Preparing for Kyber in Securing Intelligent Transportation Systems Communications: A Case Study on Fault-Enabled Chosen-Ciphertext Attack

TL;DR

This paper evaluates the security of Kyber post-quantum cryptography algorithms in securing intelligent transportation systems communications against fault-enabled chosen-ciphertext attacks, highlighting their varying resilience levels.

Contribution

It presents a generalized approach to integrating Kyber into ITS security, mapping different security levels to Kyber versions, and assesses their robustness through a detailed fault attack case study.

Findings

Kyber-512 breached in 183 seconds

Kyber-768 breached in 337 seconds

Kyber-1024 breached in 615 seconds

Abstract

Intelligent transportation systems (ITS) are characterized by wired or wireless communication among different entities, such as vehicles, roadside infrastructure, and traffic management infrastructure. These communications demand different levels of security, depending on how sensitive the data is. The national ITS reference architecture (ARC-IT) defines three security levels, i.e., high, moderate, and low-security levels, based on the different security requirements of ITS applications.
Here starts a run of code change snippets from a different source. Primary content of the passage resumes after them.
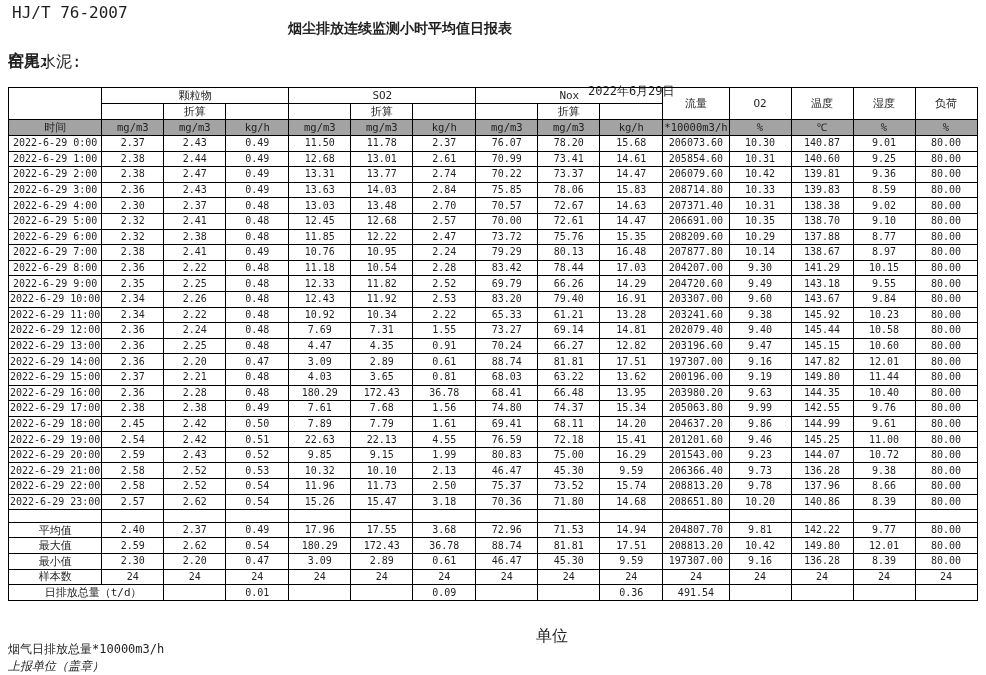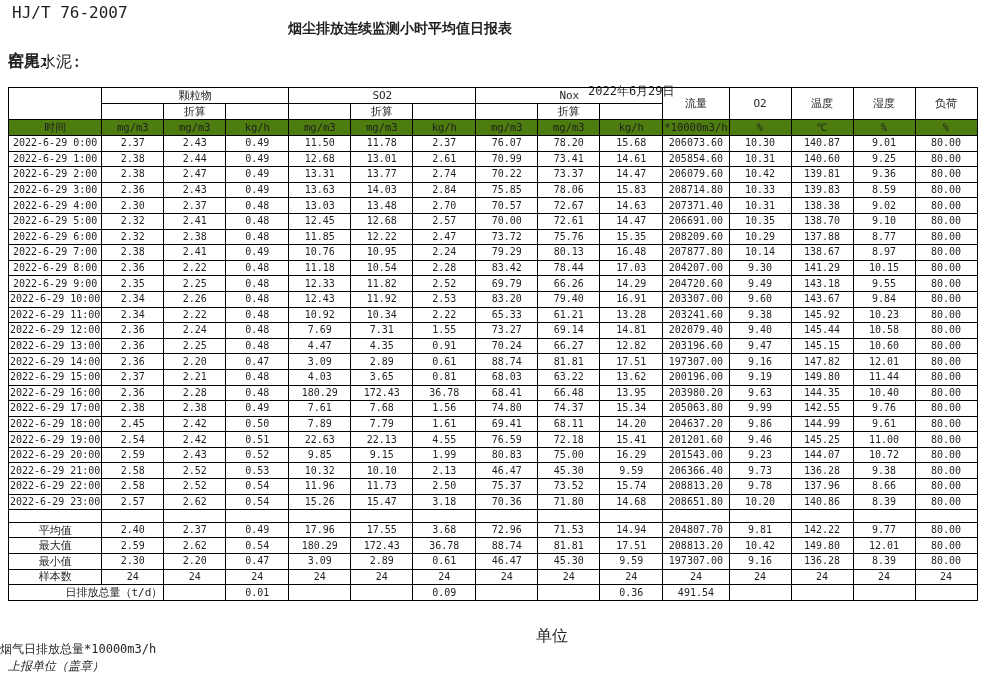"时间" #rpt .u { background: #4d7c0f -> #a3a3a3 }
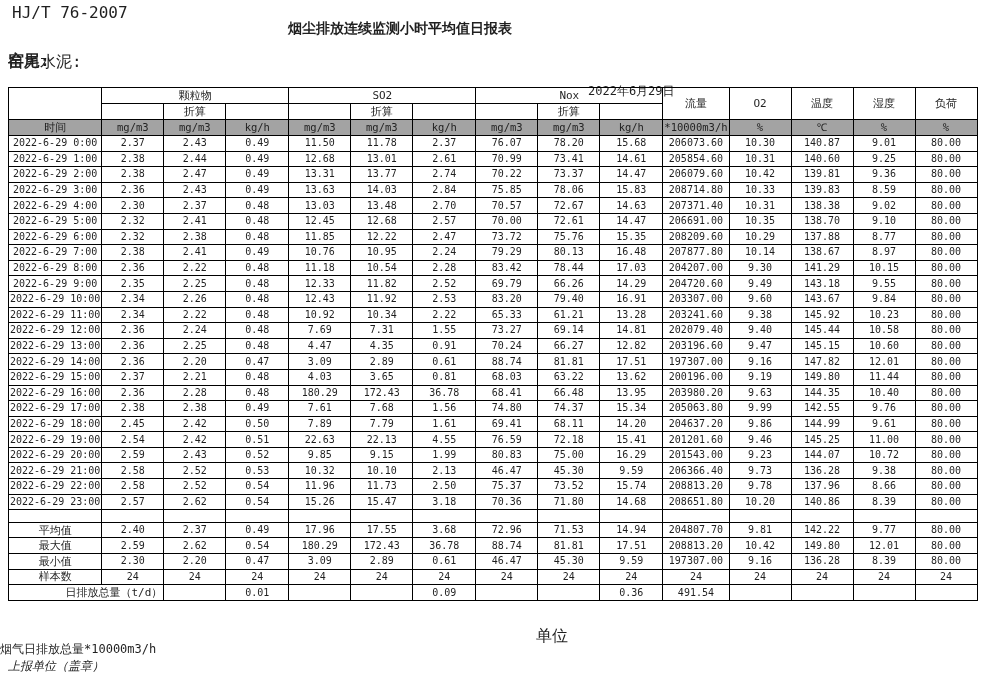"日排放总量（t/d）" #rpt td.left { text-align: right -> center }
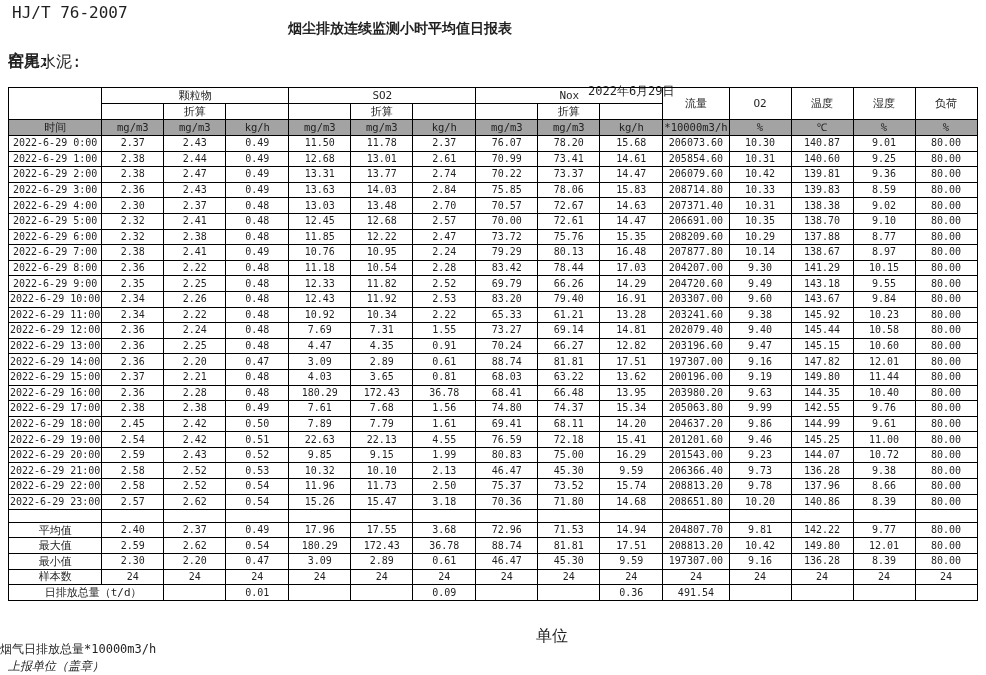"烟气日排放总量*10000m3/h" .f1 { left: 0 -> 8px }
In this study, we present a generalized approach to secure ITS communications using a standardized key encapsulation mechanism, known as Kyber, designed for post-quantum cryptography (PQC). We modified the encryption and decryption systems for ITS communications while mapping the security levels of ITS applications to the three versions of Kyber, i.e., Kyber-512, Kyber-768, and Kyber-1024. Then, we conducted a case study using a benchmark fault-enabled chosen-ciphertext attack to evaluate the security provided by the different Kyber versions. The encryption and decryption times observed for different Kyber security levels and the total number of iterations required to recover the secret key using the chosen-ciphertext attack are presented. Our analyses show that higher security levels increase the time required for a successful attack, with Kyber-512 being breached in 183 seconds, Kyber-768 in 337 seconds, and Kyber-1024 in 615 seconds. In addition, attack time instabilities are observed for Kyber-512, 768, and 1024 under 5,000, 6,000, and 8,000 inequalities, respectively. The relationships among the different Kyber versions, and the respective attack requirements and performances underscore the ITS communication security Kyber could provide in the PQC era.